+++ MATERIAL PROVIDED
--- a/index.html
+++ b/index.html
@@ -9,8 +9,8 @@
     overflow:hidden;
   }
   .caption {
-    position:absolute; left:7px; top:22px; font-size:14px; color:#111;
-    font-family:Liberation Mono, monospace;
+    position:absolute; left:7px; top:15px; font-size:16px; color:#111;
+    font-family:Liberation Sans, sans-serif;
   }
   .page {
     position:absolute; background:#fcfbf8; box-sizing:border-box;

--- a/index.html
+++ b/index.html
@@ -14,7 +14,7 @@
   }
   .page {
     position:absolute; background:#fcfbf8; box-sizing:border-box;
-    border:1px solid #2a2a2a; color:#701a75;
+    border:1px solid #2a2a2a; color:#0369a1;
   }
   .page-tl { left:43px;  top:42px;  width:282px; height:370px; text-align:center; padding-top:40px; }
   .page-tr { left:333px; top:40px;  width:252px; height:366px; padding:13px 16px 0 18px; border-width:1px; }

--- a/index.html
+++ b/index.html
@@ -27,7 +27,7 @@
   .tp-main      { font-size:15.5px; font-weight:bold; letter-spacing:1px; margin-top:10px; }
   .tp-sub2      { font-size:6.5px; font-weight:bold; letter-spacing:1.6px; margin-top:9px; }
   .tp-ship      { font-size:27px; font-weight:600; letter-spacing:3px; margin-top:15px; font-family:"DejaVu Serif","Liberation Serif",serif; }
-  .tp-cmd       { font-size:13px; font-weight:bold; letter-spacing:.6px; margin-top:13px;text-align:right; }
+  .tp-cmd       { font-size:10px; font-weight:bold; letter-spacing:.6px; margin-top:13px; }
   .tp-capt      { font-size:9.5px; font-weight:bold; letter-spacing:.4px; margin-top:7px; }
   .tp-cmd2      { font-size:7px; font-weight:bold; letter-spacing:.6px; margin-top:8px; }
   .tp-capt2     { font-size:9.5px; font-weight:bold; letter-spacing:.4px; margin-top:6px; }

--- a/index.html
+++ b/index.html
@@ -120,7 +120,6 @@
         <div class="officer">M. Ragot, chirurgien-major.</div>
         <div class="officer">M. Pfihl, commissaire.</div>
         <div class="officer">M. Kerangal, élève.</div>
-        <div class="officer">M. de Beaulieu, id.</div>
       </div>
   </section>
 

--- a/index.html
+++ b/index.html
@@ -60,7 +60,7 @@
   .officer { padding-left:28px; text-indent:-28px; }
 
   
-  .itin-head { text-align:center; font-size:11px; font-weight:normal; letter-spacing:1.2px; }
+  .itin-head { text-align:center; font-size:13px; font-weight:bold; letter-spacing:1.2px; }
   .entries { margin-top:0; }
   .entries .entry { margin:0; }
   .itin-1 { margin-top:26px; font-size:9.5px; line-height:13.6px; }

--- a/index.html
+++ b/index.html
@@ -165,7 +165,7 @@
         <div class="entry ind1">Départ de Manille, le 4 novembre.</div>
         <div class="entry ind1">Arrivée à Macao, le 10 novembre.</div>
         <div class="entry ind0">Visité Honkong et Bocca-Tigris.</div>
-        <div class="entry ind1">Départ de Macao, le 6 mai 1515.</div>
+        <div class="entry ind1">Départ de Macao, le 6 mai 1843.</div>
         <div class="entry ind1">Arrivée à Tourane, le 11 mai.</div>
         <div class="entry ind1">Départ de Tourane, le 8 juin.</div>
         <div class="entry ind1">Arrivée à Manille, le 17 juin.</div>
++++++
▶ EXERCISE DESCRIPTION:
Each line of the data above is to be duplicated exactly.

▶ ANSWER SECTION:
--- a/index.html
+++ b/index.html
@@ -9,8 +9,8 @@
     overflow:hidden;
   }
   .caption {
-    position:absolute; left:7px; top:22px; font-size:14px; color:#111;
-    font-family:Liberation Mono, monospace;
+    position:absolute; left:7px; top:15px; font-size:16px; color:#111;
+    font-family:Liberation Sans, sans-serif;
   }
   .page {
     position:absolute; background:#fcfbf8; box-sizing:border-box;

--- a/index.html
+++ b/index.html
@@ -14,7 +14,7 @@
   }
   .page {
     position:absolute; background:#fcfbf8; box-sizing:border-box;
-    border:1px solid #2a2a2a; color:#701a75;
+    border:1px solid #2a2a2a; color:#0369a1;
   }
   .page-tl { left:43px;  top:42px;  width:282px; height:370px; text-align:center; padding-top:40px; }
   .page-tr { left:333px; top:40px;  width:252px; height:366px; padding:13px 16px 0 18px; border-width:1px; }

--- a/index.html
+++ b/index.html
@@ -27,7 +27,7 @@
   .tp-main      { font-size:15.5px; font-weight:bold; letter-spacing:1px; margin-top:10px; }
   .tp-sub2      { font-size:6.5px; font-weight:bold; letter-spacing:1.6px; margin-top:9px; }
   .tp-ship      { font-size:27px; font-weight:600; letter-spacing:3px; margin-top:15px; font-family:"DejaVu Serif","Liberation Serif",serif; }
-  .tp-cmd       { font-size:13px; font-weight:bold; letter-spacing:.6px; margin-top:13px;text-align:right; }
+  .tp-cmd       { font-size:10px; font-weight:bold; letter-spacing:.6px; margin-top:13px; }
   .tp-capt      { font-size:9.5px; font-weight:bold; letter-spacing:.4px; margin-top:7px; }
   .tp-cmd2      { font-size:7px; font-weight:bold; letter-spacing:.6px; margin-top:8px; }
   .tp-capt2     { font-size:9.5px; font-weight:bold; letter-spacing:.4px; margin-top:6px; }

--- a/index.html
+++ b/index.html
@@ -120,7 +120,6 @@
         <div class="officer">M. Ragot, chirurgien-major.</div>
         <div class="officer">M. Pfihl, commissaire.</div>
         <div class="officer">M. Kerangal, élève.</div>
-        <div class="officer">M. de Beaulieu, id.</div>
       </div>
   </section>
 

--- a/index.html
+++ b/index.html
@@ -60,7 +60,7 @@
   .officer { padding-left:28px; text-indent:-28px; }
 
   
-  .itin-head { text-align:center; font-size:11px; font-weight:normal; letter-spacing:1.2px; }
+  .itin-head { text-align:center; font-size:13px; font-weight:bold; letter-spacing:1.2px; }
   .entries { margin-top:0; }
   .entries .entry { margin:0; }
   .itin-1 { margin-top:26px; font-size:9.5px; line-height:13.6px; }

--- a/index.html
+++ b/index.html
@@ -165,7 +165,7 @@
         <div class="entry ind1">Départ de Manille, le 4 novembre.</div>
         <div class="entry ind1">Arrivée à Macao, le 10 novembre.</div>
         <div class="entry ind0">Visité Honkong et Bocca-Tigris.</div>
-        <div class="entry ind1">Départ de Macao, le 6 mai 1515.</div>
+        <div class="entry ind1">Départ de Macao, le 6 mai 1843.</div>
         <div class="entry ind1">Arrivée à Tourane, le 11 mai.</div>
         <div class="entry ind1">Départ de Tourane, le 8 juin.</div>
         <div class="entry ind1">Arrivée à Manille, le 17 juin.</div>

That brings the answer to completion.